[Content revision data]
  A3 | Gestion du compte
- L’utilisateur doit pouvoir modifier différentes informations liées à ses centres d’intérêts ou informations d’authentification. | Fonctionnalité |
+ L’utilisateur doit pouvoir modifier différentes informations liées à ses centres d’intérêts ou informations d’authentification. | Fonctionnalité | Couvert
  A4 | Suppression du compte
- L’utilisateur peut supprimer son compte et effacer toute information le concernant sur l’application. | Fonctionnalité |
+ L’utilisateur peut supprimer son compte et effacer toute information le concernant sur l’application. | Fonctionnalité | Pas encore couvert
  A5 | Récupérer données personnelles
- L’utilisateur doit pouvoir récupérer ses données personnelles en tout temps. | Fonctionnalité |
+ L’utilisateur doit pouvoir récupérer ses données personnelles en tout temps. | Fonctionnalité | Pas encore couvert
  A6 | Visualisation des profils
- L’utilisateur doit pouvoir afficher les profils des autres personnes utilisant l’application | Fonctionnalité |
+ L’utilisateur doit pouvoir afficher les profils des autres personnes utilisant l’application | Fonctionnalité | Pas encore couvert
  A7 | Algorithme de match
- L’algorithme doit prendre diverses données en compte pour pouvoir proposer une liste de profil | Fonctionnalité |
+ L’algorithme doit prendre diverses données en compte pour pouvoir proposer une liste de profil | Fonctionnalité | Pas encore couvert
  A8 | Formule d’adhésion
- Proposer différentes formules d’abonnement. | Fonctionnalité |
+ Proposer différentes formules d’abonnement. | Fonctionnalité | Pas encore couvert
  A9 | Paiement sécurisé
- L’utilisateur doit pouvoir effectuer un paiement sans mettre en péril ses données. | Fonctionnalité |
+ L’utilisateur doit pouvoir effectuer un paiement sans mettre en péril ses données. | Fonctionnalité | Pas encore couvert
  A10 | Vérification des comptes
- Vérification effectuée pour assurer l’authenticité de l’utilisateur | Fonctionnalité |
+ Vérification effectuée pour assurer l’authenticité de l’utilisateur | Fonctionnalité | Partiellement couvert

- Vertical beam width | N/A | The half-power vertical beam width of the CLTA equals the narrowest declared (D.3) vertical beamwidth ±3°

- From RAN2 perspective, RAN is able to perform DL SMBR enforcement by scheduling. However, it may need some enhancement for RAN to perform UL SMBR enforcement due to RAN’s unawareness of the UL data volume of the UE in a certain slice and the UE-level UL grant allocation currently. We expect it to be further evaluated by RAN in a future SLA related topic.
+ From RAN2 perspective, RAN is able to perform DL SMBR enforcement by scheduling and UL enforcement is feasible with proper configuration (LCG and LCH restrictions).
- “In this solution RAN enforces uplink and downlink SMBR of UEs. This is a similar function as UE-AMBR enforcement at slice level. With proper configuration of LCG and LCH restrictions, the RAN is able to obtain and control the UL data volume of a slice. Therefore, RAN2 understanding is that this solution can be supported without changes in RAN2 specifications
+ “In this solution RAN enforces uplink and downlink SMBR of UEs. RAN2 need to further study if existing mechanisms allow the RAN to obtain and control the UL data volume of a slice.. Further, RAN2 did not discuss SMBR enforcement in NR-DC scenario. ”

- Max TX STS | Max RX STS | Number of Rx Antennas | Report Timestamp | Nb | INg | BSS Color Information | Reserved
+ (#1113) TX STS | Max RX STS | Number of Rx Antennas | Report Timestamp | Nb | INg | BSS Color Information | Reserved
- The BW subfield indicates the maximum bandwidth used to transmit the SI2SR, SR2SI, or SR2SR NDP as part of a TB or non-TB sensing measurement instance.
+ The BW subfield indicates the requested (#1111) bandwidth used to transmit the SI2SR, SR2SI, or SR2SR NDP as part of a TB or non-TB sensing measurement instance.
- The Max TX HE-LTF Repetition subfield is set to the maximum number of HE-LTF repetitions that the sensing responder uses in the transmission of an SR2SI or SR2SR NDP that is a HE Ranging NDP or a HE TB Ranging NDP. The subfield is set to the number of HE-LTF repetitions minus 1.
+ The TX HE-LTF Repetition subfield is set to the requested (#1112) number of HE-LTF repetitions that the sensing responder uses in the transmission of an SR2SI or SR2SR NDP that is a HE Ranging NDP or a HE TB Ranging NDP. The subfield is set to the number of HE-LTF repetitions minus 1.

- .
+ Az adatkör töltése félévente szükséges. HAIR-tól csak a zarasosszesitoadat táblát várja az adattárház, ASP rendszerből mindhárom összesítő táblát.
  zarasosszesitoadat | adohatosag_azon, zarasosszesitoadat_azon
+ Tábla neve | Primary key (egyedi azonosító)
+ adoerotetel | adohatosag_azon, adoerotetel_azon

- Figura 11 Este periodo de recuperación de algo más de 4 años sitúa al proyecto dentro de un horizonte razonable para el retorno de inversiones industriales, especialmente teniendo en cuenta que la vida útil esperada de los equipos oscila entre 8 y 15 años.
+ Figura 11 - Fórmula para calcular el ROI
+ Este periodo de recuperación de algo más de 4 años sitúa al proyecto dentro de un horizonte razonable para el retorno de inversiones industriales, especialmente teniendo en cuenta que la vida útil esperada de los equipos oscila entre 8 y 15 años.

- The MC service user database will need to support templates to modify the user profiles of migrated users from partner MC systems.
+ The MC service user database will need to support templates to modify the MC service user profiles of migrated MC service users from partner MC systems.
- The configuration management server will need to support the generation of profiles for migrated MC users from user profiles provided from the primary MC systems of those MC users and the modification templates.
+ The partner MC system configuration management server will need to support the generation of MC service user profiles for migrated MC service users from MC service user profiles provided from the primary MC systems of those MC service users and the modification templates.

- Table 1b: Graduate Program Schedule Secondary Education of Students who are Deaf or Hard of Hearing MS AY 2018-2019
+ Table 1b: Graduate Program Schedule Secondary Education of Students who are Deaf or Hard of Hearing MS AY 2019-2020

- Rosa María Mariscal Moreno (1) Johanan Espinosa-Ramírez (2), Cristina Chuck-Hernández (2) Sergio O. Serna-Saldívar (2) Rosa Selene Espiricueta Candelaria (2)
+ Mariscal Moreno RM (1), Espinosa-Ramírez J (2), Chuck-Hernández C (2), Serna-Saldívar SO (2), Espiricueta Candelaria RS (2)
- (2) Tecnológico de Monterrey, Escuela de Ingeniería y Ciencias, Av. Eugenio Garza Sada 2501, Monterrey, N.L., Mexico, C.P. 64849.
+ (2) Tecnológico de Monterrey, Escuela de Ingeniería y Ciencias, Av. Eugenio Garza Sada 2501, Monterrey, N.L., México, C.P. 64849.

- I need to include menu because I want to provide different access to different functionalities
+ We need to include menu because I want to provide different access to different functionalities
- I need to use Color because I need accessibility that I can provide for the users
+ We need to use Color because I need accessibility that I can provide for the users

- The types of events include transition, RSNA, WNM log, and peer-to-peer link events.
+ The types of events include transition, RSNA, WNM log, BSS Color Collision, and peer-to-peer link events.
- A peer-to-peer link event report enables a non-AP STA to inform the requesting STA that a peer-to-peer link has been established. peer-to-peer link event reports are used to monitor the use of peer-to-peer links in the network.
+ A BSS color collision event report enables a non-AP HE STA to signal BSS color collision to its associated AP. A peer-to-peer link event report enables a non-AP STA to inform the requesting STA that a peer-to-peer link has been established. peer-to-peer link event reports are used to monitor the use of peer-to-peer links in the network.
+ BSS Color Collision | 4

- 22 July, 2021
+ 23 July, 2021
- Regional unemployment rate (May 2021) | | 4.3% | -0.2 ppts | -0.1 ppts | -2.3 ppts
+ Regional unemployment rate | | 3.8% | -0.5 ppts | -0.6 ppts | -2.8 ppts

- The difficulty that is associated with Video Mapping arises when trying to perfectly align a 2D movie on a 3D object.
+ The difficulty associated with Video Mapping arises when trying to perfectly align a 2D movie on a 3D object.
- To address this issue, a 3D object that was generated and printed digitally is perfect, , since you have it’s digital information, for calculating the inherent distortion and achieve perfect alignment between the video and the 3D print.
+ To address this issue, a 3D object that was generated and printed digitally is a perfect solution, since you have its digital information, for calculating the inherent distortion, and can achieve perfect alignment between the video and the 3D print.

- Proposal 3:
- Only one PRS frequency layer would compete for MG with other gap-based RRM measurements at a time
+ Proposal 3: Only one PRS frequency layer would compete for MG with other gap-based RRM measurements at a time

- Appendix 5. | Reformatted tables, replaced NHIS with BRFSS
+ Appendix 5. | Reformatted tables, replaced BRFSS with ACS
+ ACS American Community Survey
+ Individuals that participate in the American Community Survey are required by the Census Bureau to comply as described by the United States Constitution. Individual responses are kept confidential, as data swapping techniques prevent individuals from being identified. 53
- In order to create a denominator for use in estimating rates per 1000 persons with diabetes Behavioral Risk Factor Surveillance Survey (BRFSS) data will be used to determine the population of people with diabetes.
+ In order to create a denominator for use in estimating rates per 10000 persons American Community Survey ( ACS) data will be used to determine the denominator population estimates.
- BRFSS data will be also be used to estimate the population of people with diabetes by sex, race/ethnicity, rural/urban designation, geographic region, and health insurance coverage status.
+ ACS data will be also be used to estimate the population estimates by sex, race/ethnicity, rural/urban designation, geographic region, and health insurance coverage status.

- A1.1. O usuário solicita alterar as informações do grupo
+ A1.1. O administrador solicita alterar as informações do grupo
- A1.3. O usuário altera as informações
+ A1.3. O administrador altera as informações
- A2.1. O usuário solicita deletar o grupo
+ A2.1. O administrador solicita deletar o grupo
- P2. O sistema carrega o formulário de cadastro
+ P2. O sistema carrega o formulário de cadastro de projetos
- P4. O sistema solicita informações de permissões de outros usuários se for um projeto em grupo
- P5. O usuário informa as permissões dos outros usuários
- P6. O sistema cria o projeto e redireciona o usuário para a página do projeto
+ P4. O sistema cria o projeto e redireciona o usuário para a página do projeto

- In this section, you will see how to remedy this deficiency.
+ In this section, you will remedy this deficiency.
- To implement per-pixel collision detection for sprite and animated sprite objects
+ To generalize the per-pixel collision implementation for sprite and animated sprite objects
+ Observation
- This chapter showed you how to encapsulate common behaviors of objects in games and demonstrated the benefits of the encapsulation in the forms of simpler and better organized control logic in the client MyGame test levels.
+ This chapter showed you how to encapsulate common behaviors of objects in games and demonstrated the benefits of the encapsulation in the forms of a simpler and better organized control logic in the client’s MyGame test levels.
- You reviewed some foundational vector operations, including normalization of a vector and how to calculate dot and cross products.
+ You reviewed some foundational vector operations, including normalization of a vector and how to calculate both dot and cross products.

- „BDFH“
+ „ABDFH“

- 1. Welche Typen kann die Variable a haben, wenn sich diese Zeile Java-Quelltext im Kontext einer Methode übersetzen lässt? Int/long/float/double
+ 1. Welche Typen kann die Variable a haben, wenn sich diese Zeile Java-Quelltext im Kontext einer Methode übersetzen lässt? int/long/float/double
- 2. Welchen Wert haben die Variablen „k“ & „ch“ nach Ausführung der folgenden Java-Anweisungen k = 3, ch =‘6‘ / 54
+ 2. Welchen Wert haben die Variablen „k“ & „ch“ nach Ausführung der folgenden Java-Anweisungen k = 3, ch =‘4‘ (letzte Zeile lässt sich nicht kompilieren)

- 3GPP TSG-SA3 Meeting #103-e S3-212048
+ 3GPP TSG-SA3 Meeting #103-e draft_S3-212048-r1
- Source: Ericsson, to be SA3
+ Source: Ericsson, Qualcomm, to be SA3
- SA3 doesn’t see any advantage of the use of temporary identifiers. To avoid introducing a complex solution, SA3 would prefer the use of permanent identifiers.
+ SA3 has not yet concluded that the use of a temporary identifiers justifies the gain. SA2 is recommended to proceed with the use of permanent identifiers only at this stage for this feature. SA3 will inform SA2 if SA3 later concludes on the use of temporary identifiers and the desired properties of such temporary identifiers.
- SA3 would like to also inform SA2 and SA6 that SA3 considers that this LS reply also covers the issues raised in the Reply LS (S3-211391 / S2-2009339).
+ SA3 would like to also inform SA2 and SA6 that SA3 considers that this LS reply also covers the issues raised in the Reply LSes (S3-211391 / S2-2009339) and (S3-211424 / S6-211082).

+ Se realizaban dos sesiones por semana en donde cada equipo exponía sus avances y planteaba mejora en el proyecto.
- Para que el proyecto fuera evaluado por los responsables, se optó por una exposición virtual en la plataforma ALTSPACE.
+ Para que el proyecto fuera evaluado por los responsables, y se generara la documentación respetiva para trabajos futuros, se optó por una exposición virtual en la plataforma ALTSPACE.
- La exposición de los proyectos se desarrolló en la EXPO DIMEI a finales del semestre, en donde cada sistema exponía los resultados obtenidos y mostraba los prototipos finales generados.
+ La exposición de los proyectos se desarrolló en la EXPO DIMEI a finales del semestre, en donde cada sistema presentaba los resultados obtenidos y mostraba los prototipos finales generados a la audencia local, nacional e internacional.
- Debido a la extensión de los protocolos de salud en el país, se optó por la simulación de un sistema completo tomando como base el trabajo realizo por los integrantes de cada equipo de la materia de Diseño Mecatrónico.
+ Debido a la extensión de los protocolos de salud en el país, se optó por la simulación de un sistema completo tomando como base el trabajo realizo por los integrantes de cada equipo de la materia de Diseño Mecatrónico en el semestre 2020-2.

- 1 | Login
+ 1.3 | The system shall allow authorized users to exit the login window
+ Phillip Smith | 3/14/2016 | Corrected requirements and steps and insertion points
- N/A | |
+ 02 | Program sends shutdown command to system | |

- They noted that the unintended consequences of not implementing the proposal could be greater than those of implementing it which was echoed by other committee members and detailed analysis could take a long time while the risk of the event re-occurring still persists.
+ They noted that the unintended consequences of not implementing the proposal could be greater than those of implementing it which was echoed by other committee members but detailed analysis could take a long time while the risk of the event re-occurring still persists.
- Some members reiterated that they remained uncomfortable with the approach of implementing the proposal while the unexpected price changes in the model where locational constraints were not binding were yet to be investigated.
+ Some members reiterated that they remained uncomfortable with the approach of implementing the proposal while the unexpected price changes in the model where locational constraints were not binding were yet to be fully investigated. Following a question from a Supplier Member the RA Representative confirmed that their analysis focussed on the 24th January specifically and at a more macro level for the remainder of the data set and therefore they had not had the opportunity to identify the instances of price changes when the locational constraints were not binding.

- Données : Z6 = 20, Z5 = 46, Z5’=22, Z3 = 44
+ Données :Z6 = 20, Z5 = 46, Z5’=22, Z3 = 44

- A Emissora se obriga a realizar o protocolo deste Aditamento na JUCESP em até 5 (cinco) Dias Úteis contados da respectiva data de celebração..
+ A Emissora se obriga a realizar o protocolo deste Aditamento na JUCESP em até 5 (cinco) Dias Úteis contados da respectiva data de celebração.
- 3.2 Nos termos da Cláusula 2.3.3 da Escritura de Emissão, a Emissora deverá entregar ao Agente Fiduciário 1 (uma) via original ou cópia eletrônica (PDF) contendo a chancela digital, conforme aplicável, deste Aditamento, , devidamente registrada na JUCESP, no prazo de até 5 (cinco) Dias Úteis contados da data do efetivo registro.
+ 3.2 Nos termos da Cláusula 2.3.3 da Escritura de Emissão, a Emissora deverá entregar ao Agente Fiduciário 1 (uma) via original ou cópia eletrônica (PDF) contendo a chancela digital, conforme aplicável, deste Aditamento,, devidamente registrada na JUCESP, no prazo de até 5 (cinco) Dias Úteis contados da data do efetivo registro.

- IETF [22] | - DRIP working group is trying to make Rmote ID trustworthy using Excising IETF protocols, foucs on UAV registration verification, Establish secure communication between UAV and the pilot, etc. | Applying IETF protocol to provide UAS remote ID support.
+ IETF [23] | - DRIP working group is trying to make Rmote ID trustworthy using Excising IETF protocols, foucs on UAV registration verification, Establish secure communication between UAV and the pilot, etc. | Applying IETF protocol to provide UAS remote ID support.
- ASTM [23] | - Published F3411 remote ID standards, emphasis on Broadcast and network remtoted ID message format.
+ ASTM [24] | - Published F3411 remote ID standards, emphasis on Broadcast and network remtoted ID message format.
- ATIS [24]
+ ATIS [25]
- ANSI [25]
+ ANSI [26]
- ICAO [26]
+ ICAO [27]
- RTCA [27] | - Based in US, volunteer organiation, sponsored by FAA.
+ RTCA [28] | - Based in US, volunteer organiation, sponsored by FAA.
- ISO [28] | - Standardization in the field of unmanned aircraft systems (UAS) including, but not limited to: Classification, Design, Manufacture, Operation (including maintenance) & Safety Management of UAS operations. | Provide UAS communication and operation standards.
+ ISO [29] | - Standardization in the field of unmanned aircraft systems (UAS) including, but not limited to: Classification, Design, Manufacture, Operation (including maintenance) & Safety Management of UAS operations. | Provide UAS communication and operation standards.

### WHAT YOU ARE ASKED TO DO
What you give back should be exactly the lines of the data above from the line with "- Para que el" through the line with "- 1 | Login", both of those included, and nothing more.

### ANSWER TO THIS PROBLEM
- Para que el proyecto fuera evaluado por los responsables, se optó por una exposición virtual en la plataforma ALTSPACE.
+ Para que el proyecto fuera evaluado por los responsables, y se generara la documentación respetiva para trabajos futuros, se optó por una exposición virtual en la plataforma ALTSPACE.
- La exposición de los proyectos se desarrolló en la EXPO DIMEI a finales del semestre, en donde cada sistema exponía los resultados obtenidos y mostraba los prototipos finales generados.
+ La exposición de los proyectos se desarrolló en la EXPO DIMEI a finales del semestre, en donde cada sistema presentaba los resultados obtenidos y mostraba los prototipos finales generados a la audencia local, nacional e internacional.
- Debido a la extensión de los protocolos de salud en el país, se optó por la simulación de un sistema completo tomando como base el trabajo realizo por los integrantes de cada equipo de la materia de Diseño Mecatrónico.
+ Debido a la extensión de los protocolos de salud en el país, se optó por la simulación de un sistema completo tomando como base el trabajo realizo por los integrantes de cada equipo de la materia de Diseño Mecatrónico en el semestre 2020-2.

- 1 | Login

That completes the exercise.